*WORK ORDER*: Please copy every line of the records below that holds the word "subbar".

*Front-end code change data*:
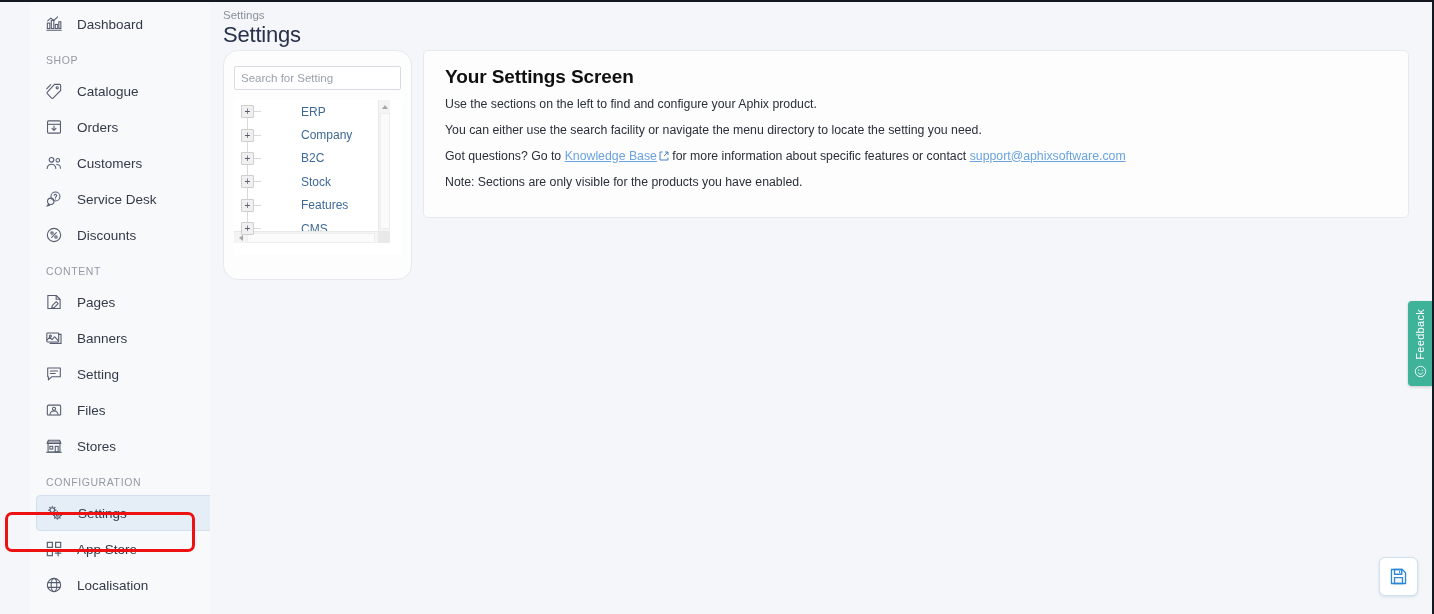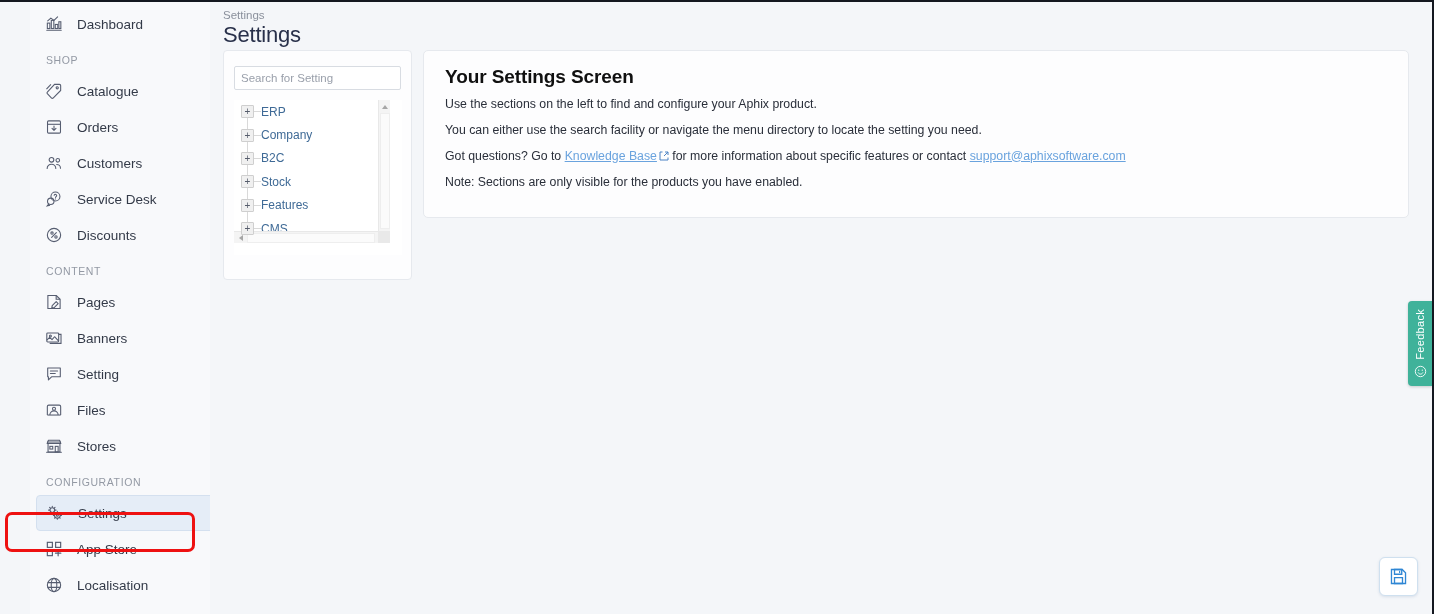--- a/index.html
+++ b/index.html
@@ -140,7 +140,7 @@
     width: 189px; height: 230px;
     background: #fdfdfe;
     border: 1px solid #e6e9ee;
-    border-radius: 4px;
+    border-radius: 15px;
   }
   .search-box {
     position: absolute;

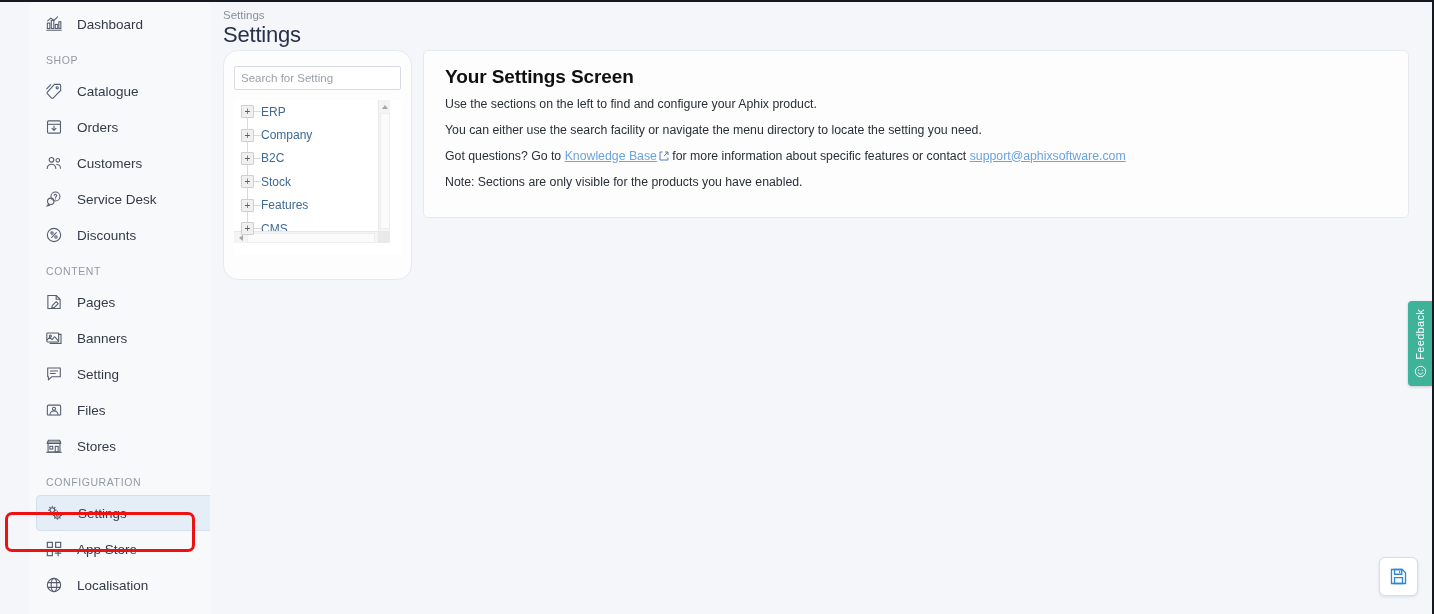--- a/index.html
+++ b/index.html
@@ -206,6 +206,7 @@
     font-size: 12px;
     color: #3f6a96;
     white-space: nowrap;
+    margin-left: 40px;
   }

...

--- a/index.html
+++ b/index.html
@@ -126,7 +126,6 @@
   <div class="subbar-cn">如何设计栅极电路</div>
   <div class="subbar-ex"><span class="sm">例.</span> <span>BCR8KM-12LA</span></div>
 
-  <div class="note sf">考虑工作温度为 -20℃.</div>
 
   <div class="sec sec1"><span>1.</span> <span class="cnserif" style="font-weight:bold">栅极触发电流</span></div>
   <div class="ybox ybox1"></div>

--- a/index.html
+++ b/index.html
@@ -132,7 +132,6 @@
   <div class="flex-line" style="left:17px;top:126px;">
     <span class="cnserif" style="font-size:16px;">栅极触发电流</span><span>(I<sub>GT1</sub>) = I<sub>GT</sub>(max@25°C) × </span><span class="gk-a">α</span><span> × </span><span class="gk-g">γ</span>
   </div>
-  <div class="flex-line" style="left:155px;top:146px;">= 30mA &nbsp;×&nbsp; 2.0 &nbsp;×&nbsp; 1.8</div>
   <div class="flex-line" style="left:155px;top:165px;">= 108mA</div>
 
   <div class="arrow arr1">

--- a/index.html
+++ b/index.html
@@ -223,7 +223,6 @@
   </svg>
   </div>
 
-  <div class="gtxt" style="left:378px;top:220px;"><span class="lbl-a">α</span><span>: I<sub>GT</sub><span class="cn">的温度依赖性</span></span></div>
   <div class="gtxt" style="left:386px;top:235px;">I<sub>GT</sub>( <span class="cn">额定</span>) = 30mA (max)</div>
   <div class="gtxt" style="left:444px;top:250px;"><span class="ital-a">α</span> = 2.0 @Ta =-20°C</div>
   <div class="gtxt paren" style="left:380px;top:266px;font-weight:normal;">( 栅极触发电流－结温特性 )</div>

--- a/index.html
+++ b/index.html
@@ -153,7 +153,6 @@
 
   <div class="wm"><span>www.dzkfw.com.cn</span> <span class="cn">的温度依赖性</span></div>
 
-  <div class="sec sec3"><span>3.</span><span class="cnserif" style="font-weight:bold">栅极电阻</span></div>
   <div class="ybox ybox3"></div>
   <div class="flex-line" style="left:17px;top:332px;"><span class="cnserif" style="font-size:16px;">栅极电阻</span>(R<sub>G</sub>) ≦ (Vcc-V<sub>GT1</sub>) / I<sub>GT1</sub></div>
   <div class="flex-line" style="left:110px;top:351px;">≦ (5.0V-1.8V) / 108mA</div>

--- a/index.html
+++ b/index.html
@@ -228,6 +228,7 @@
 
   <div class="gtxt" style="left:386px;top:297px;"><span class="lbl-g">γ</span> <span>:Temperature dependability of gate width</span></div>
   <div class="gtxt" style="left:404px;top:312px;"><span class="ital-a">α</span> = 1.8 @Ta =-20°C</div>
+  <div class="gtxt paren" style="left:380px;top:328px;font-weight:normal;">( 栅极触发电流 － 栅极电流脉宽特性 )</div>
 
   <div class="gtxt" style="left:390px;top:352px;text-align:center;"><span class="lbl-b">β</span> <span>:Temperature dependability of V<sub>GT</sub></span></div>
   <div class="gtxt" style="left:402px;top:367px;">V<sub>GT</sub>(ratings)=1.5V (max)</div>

--

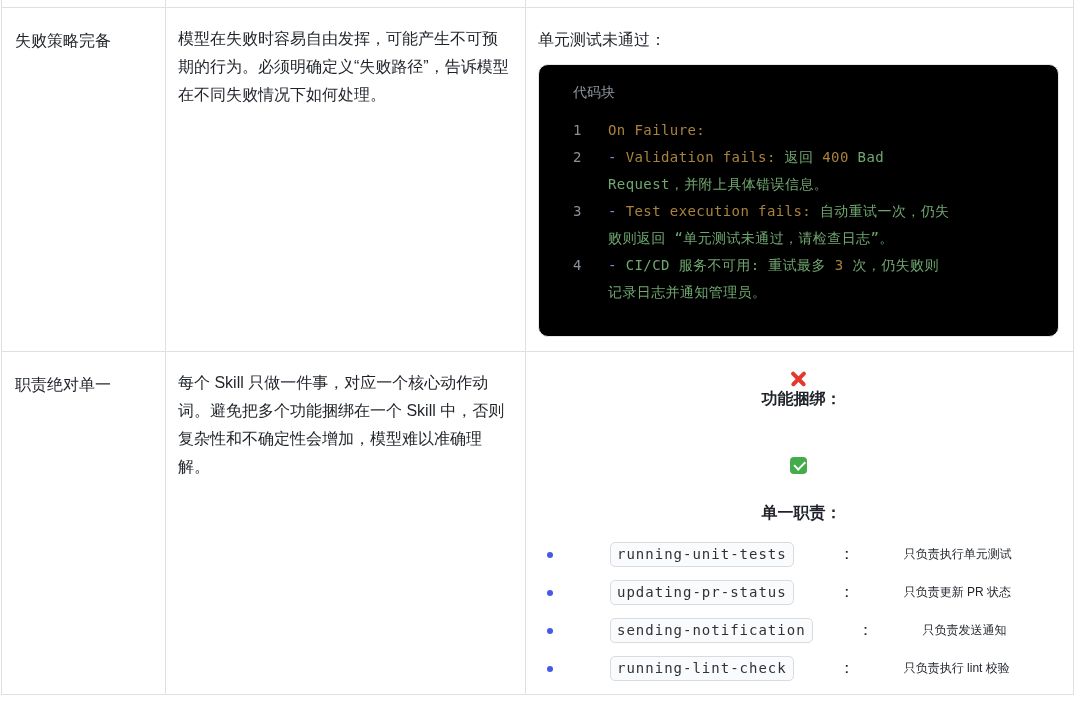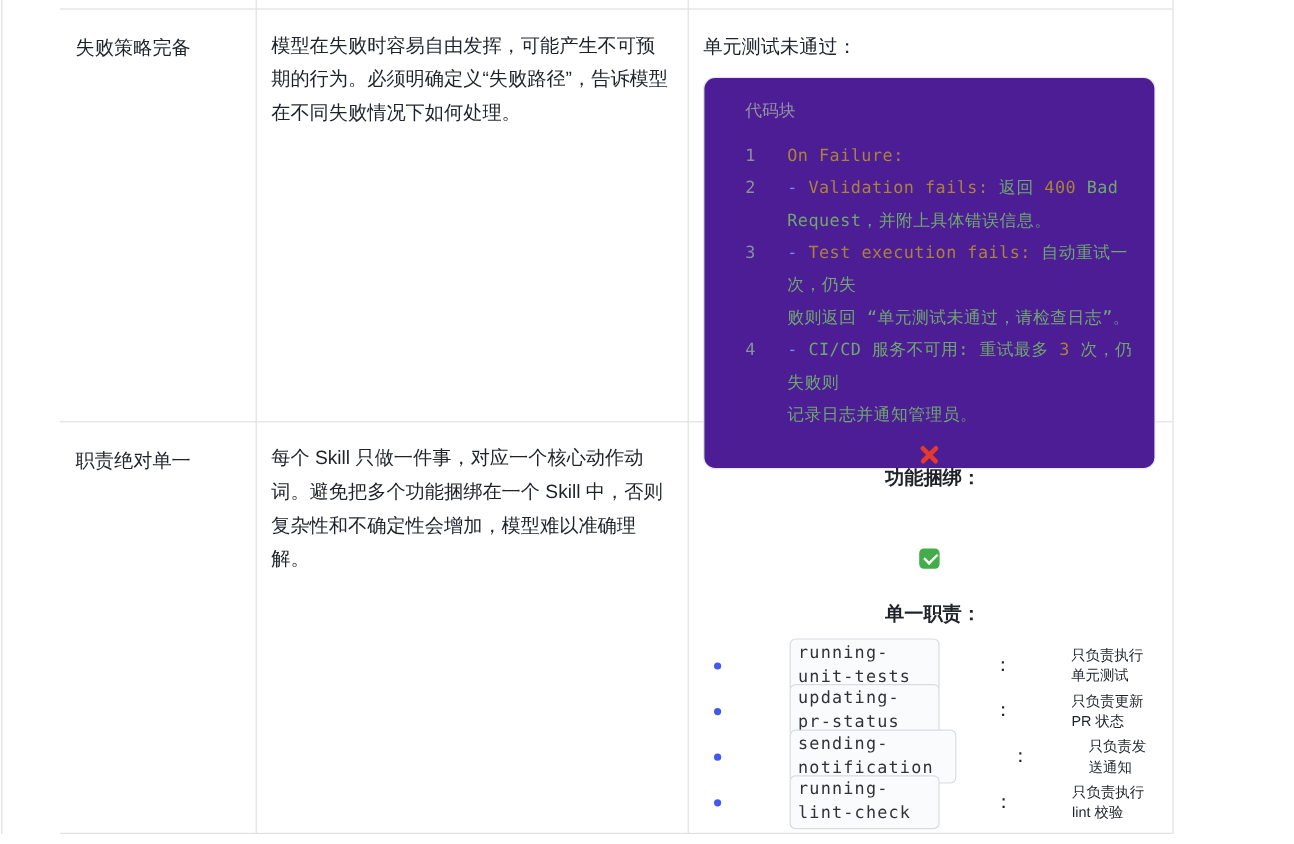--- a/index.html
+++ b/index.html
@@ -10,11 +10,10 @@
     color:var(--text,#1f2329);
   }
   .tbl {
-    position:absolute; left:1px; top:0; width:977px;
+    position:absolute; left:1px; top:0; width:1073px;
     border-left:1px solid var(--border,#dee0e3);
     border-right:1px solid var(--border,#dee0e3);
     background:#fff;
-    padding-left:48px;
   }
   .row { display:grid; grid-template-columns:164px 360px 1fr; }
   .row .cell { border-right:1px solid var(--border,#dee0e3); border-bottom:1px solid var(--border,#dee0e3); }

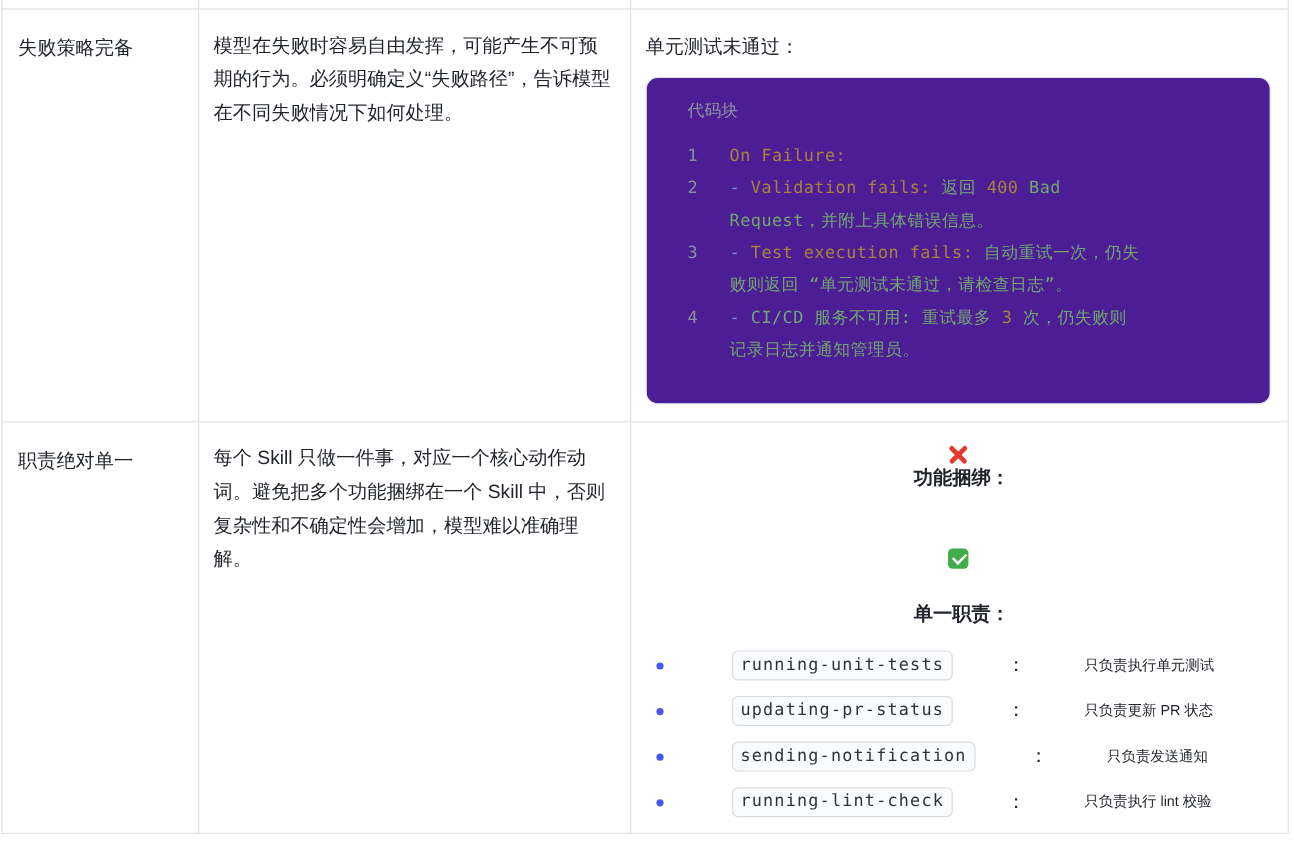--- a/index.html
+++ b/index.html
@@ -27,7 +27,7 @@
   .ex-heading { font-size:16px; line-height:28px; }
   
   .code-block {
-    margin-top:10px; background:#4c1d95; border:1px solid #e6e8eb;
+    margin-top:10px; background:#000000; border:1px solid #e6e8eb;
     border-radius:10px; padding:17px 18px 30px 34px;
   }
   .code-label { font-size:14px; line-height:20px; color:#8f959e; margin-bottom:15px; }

*ANSWER BOX*:
   <div class="subbar-cn">如何设计栅极电路</div>
   <div class="subbar-ex"><span class="sm">例.</span> <span>BCR8KM-12LA</span></div>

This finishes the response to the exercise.